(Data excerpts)
<<<<
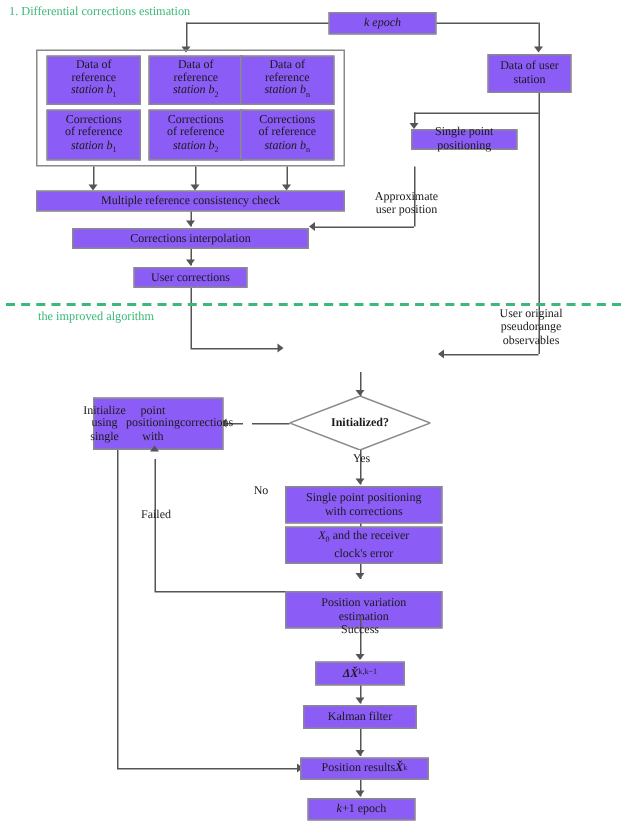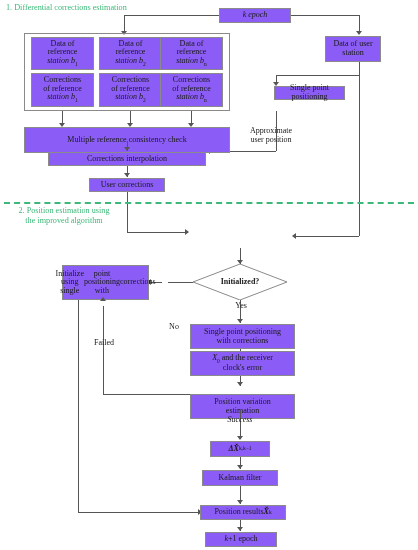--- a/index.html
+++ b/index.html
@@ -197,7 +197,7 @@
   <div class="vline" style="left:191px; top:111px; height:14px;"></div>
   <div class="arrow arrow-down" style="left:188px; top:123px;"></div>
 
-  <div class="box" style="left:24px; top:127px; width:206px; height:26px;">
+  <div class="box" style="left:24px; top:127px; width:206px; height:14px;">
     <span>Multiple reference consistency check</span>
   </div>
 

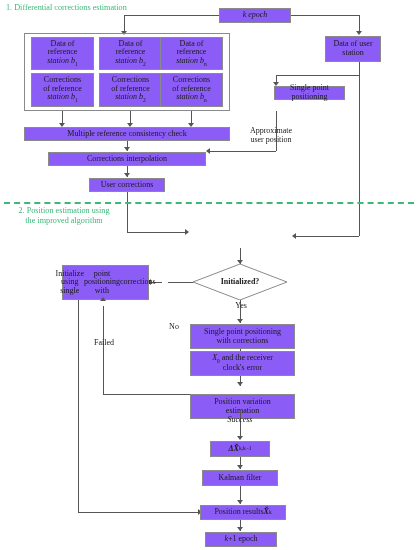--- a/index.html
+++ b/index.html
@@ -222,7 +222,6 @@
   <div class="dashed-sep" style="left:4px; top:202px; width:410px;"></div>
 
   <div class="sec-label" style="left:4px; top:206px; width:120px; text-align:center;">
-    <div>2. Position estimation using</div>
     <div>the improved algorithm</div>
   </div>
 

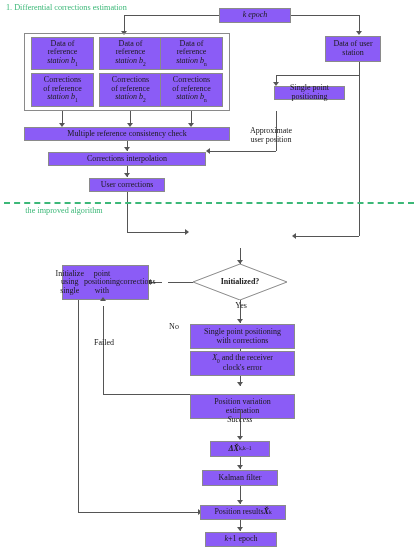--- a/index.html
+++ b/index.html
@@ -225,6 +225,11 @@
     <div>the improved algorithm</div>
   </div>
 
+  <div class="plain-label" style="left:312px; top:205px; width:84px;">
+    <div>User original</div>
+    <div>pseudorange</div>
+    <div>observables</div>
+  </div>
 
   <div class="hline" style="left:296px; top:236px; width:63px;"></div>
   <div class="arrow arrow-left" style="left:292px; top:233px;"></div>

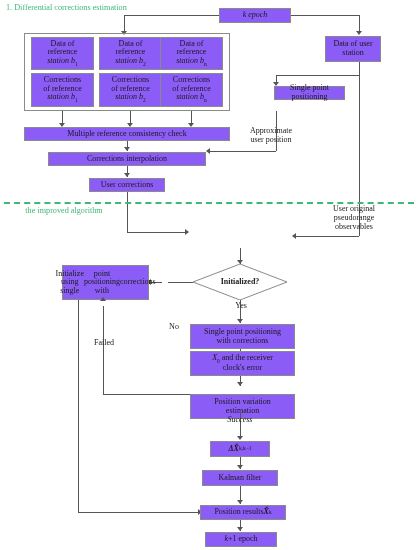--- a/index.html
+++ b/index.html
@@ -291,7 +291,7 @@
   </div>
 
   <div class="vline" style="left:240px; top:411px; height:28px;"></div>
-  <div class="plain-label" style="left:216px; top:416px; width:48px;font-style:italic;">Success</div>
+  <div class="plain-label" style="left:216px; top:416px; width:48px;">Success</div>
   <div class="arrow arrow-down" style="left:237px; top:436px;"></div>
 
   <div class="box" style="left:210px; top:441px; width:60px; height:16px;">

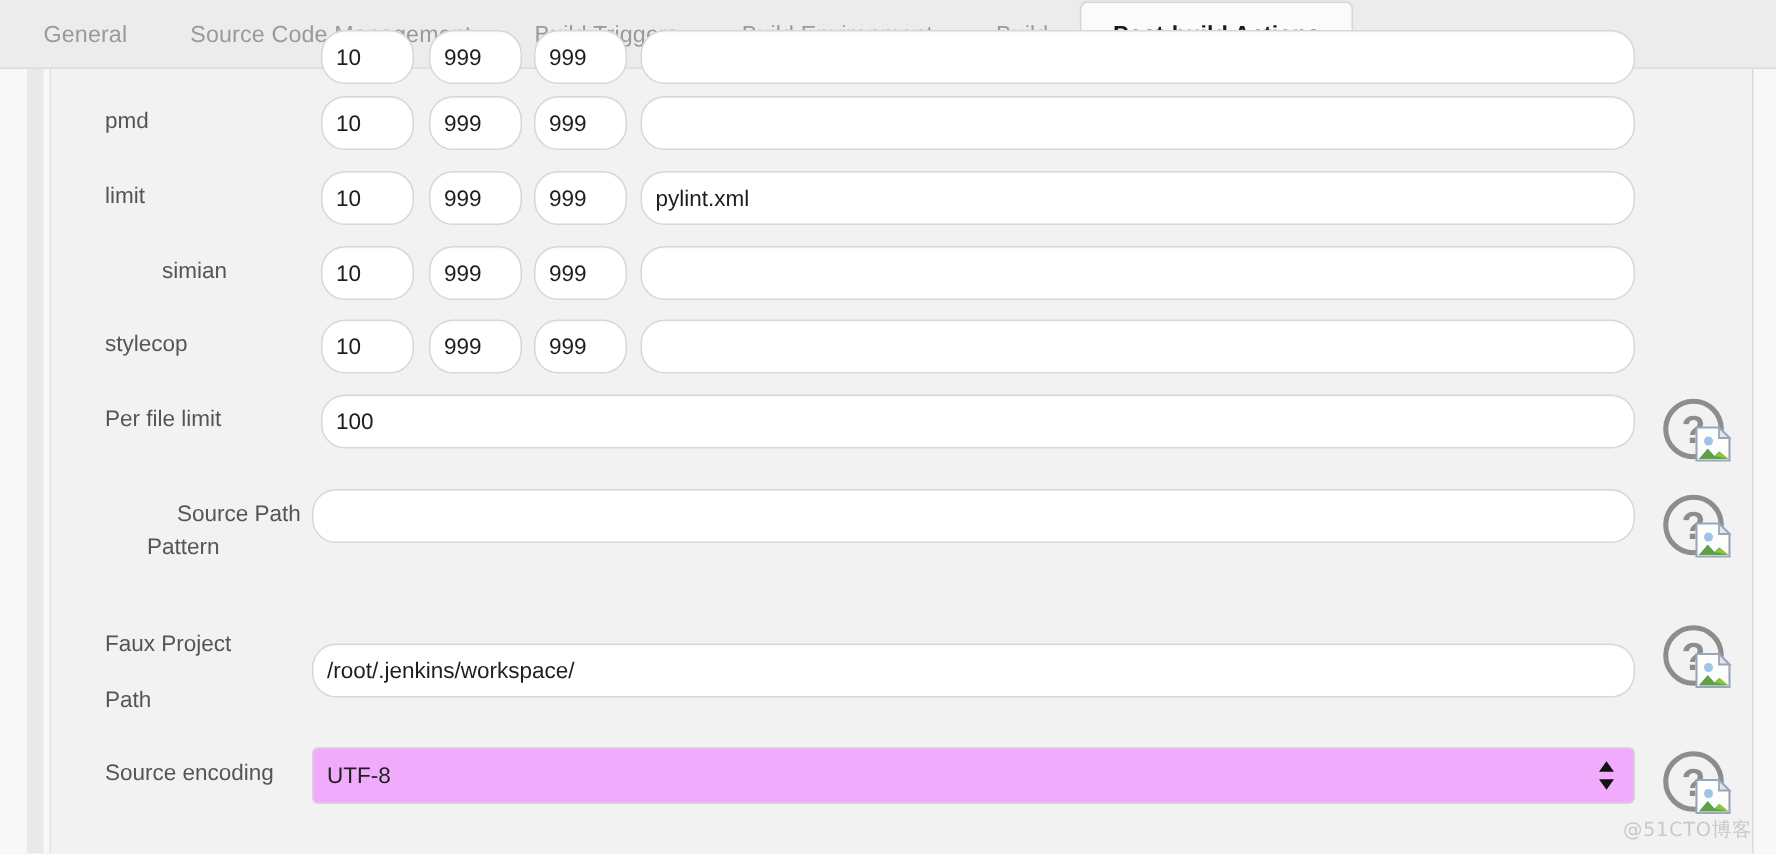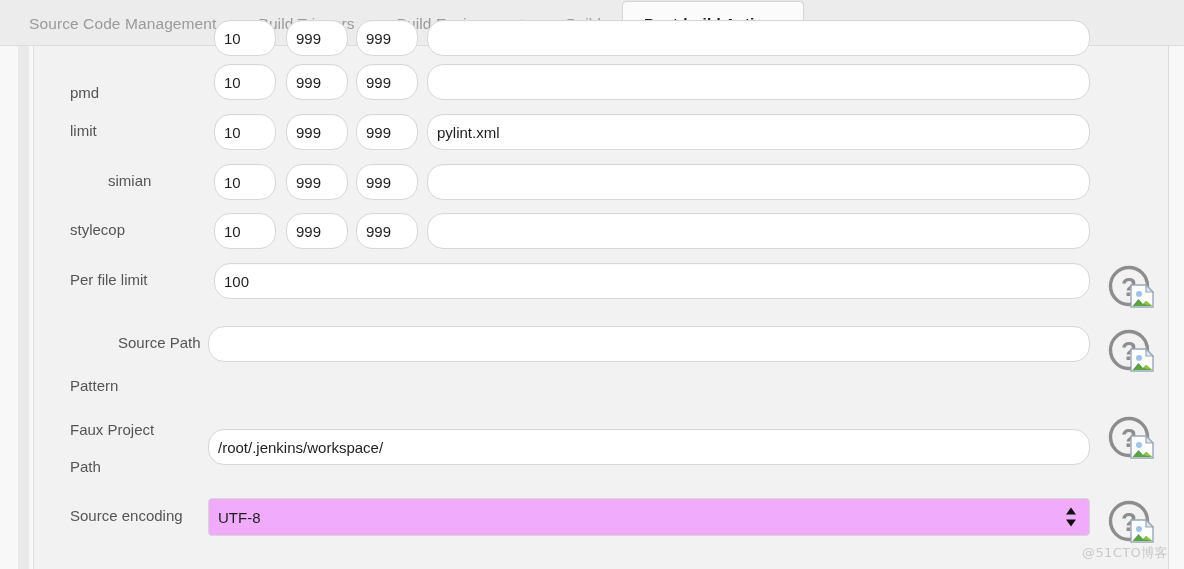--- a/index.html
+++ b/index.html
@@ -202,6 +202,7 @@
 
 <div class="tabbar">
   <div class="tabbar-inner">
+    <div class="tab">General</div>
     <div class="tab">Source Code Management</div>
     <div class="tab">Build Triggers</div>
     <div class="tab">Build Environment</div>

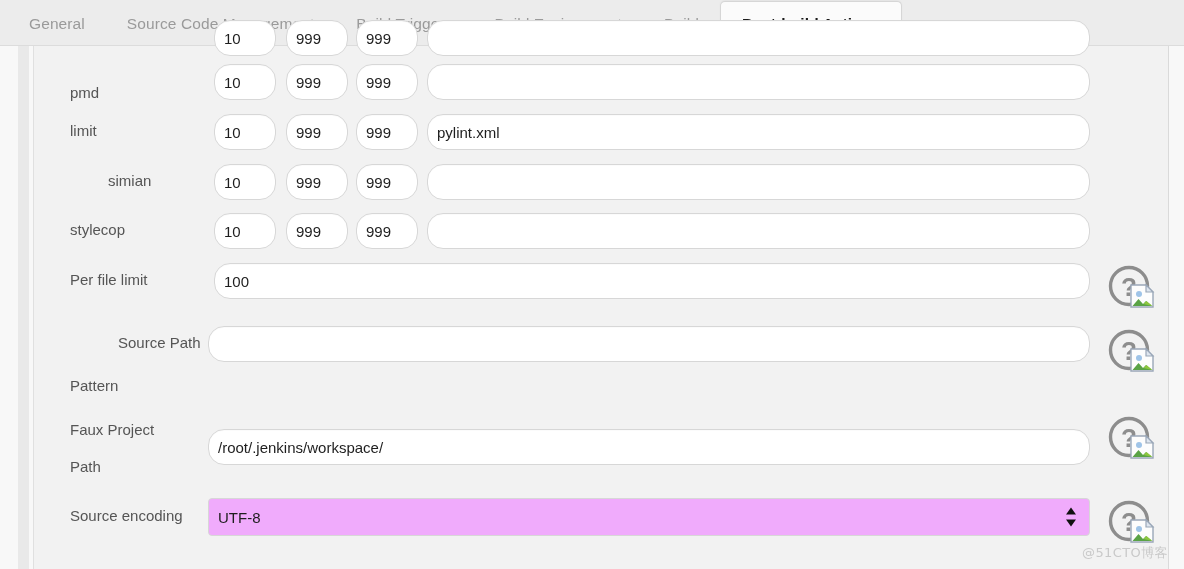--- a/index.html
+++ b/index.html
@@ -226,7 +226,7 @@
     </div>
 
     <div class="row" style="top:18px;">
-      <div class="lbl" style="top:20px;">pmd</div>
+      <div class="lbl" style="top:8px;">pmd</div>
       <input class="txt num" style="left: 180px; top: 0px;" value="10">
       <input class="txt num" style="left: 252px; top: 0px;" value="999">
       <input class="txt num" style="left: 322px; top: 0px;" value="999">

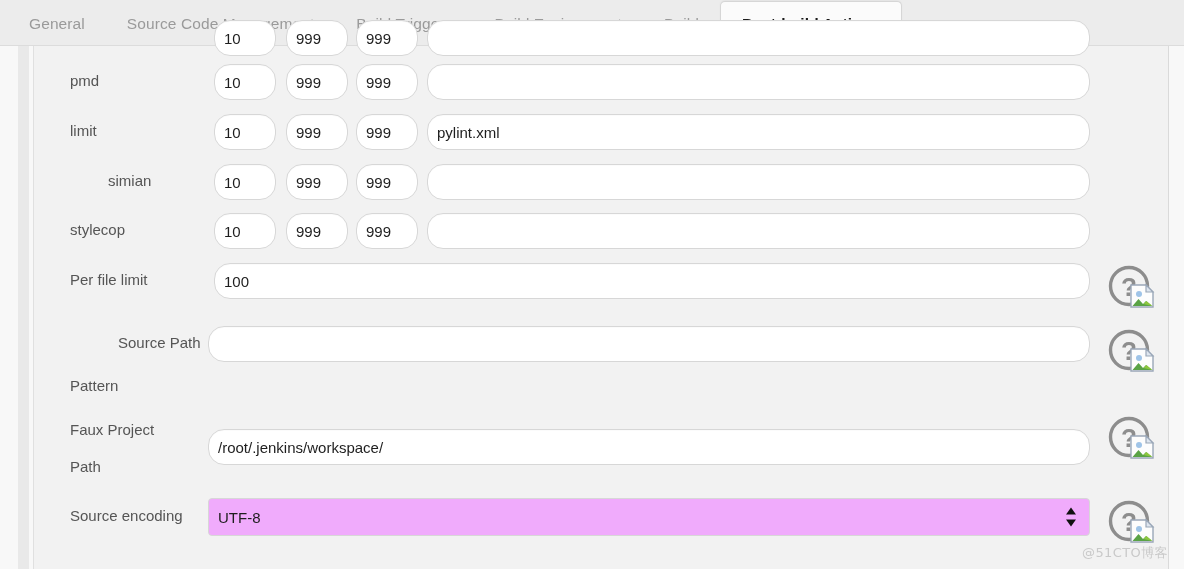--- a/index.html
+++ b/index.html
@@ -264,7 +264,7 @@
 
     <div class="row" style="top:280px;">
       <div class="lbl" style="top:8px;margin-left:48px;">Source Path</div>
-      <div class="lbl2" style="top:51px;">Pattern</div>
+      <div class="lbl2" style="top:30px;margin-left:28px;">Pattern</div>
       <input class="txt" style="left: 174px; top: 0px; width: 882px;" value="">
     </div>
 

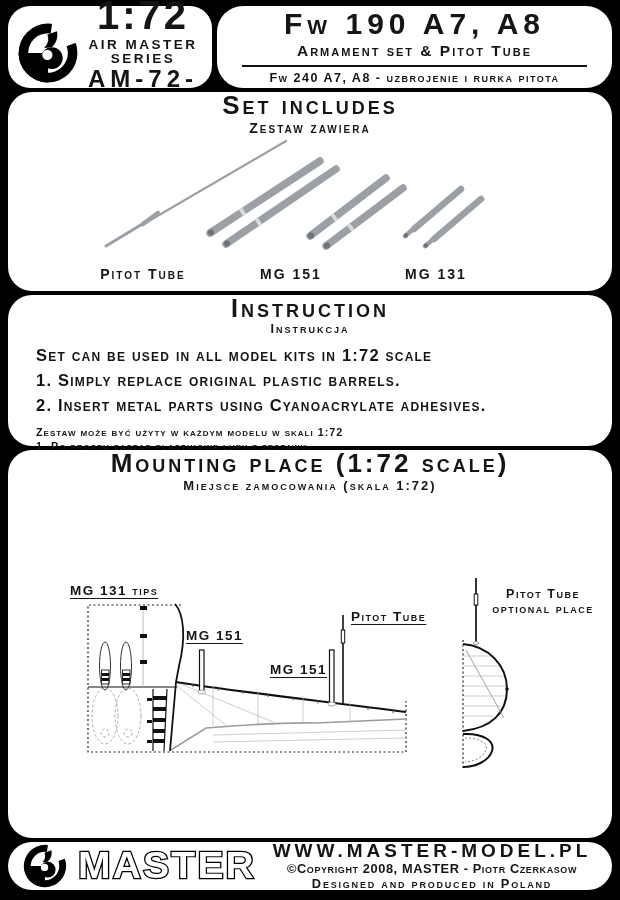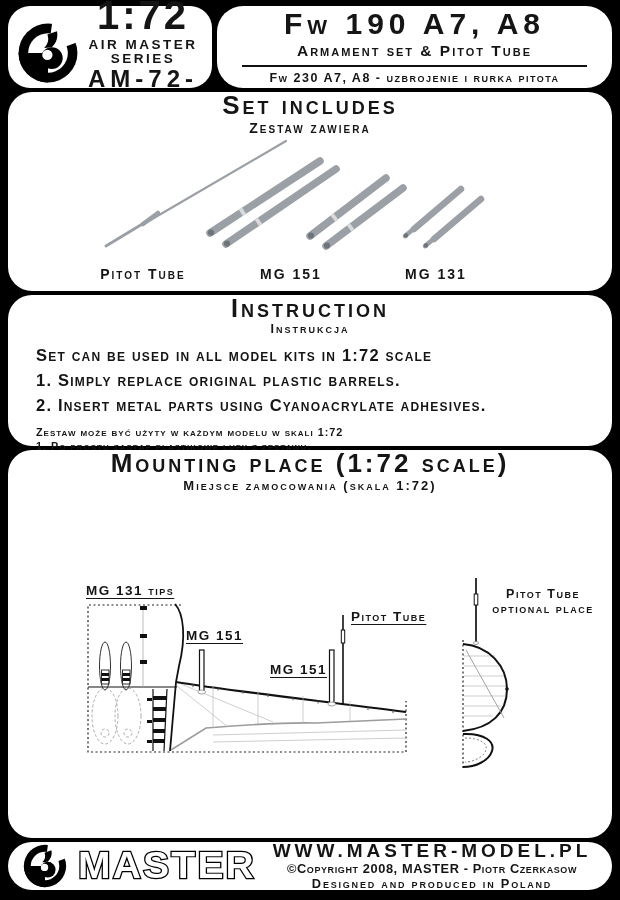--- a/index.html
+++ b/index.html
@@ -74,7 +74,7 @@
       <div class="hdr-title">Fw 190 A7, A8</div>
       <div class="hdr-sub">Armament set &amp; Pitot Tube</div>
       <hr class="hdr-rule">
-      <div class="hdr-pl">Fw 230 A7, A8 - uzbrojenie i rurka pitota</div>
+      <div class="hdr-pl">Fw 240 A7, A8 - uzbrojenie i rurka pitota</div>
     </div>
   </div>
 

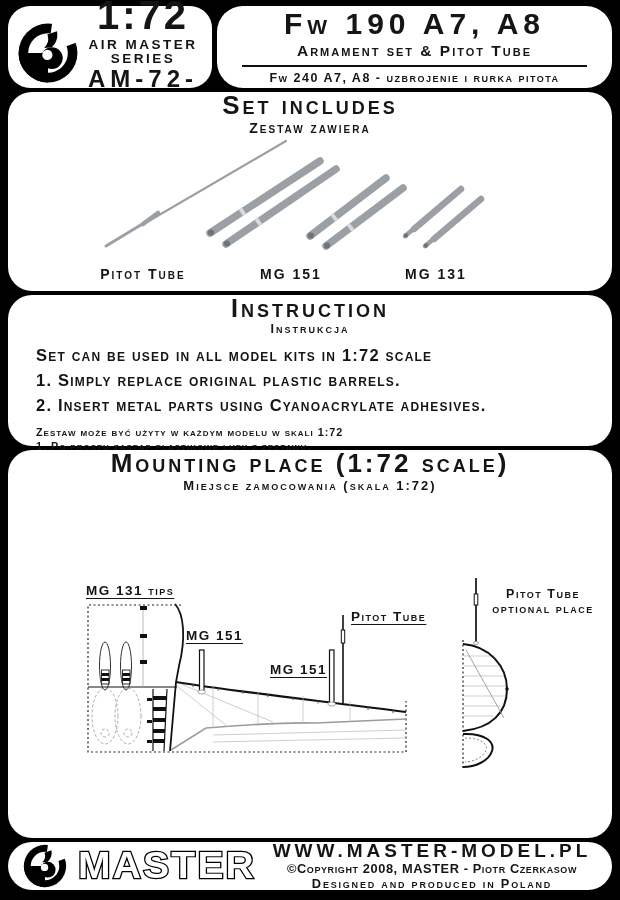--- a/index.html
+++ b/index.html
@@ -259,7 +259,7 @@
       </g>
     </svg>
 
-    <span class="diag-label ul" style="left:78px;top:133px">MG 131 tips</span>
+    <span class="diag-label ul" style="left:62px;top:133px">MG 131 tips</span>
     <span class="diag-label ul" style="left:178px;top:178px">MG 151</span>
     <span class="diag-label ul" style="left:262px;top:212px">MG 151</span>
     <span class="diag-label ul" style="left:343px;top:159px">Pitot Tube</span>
>>>>
Transcribe every line from the records above without alteration, and leave out the images.

--- a/index.html
+++ b/index.html
@@ -197,7 +197,7 @@
   <div class="vline" style="left:191px; top:111px; height:14px;"></div>
   <div class="arrow arrow-down" style="left:188px; top:123px;"></div>
 
-  <div class="box" style="left:24px; top:127px; width:206px; height:26px;">
+  <div class="box" style="left:24px; top:127px; width:206px; height:14px;">
     <span>Multiple reference consistency check</span>
   </div>
 

--- a/index.html
+++ b/index.html
@@ -222,7 +222,6 @@
   <div class="dashed-sep" style="left:4px; top:202px; width:410px;"></div>
 
   <div class="sec-label" style="left:4px; top:206px; width:120px; text-align:center;">
-    <div>2. Position estimation using</div>
     <div>the improved algorithm</div>
   </div>
 

--- a/index.html
+++ b/index.html
@@ -225,6 +225,11 @@
     <div>the improved algorithm</div>
   </div>
 
+  <div class="plain-label" style="left:312px; top:205px; width:84px;">
+    <div>User original</div>
+    <div>pseudorange</div>
+    <div>observables</div>
+  </div>
 
   <div class="hline" style="left:296px; top:236px; width:63px;"></div>
   <div class="arrow arrow-left" style="left:292px; top:233px;"></div>

--- a/index.html
+++ b/index.html
@@ -291,7 +291,7 @@
   </div>
 
   <div class="vline" style="left:240px; top:411px; height:28px;"></div>
-  <div class="plain-label" style="left:216px; top:416px; width:48px;font-style:italic;">Success</div>
+  <div class="plain-label" style="left:216px; top:416px; width:48px;">Success</div>
   <div class="arrow arrow-down" style="left:237px; top:436px;"></div>
 
   <div class="box" style="left:210px; top:441px; width:60px; height:16px;">

--- a/index.html
+++ b/index.html
@@ -202,6 +202,7 @@
 
 <div class="tabbar">
   <div class="tabbar-inner">
+    <div class="tab">General</div>
     <div class="tab">Source Code Management</div>
     <div class="tab">Build Triggers</div>
     <div class="tab">Build Environment</div>

--- a/index.html
+++ b/index.html
@@ -226,7 +226,7 @@
     </div>
 
     <div class="row" style="top:18px;">
-      <div class="lbl" style="top:20px;">pmd</div>
+      <div class="lbl" style="top:8px;">pmd</div>
       <input class="txt num" style="left: 180px; top: 0px;" value="10">
       <input class="txt num" style="left: 252px; top: 0px;" value="999">
       <input class="txt num" style="left: 322px; top: 0px;" value="999">

--- a/index.html
+++ b/index.html
@@ -264,7 +264,7 @@
 
     <div class="row" style="top:280px;">
       <div class="lbl" style="top:8px;margin-left:48px;">Source Path</div>
-      <div class="lbl2" style="top:51px;">Pattern</div>
+      <div class="lbl2" style="top:30px;margin-left:28px;">Pattern</div>
       <input class="txt" style="left: 174px; top: 0px; width: 882px;" value="">
     </div>
 

--- a/index.html
+++ b/index.html
@@ -74,7 +74,7 @@
       <div class="hdr-title">Fw 190 A7, A8</div>
       <div class="hdr-sub">Armament set &amp; Pitot Tube</div>
       <hr class="hdr-rule">
-      <div class="hdr-pl">Fw 230 A7, A8 - uzbrojenie i rurka pitota</div>
+      <div class="hdr-pl">Fw 240 A7, A8 - uzbrojenie i rurka pitota</div>
     </div>
   </div>
 

--- a/index.html
+++ b/index.html
@@ -259,7 +259,7 @@
       </g>
     </svg>
 
-    <span class="diag-label ul" style="left:78px;top:133px">MG 131 tips</span>
+    <span class="diag-label ul" style="left:62px;top:133px">MG 131 tips</span>
     <span class="diag-label ul" style="left:178px;top:178px">MG 151</span>
     <span class="diag-label ul" style="left:262px;top:212px">MG 151</span>
     <span class="diag-label ul" style="left:343px;top:159px">Pitot Tube</span>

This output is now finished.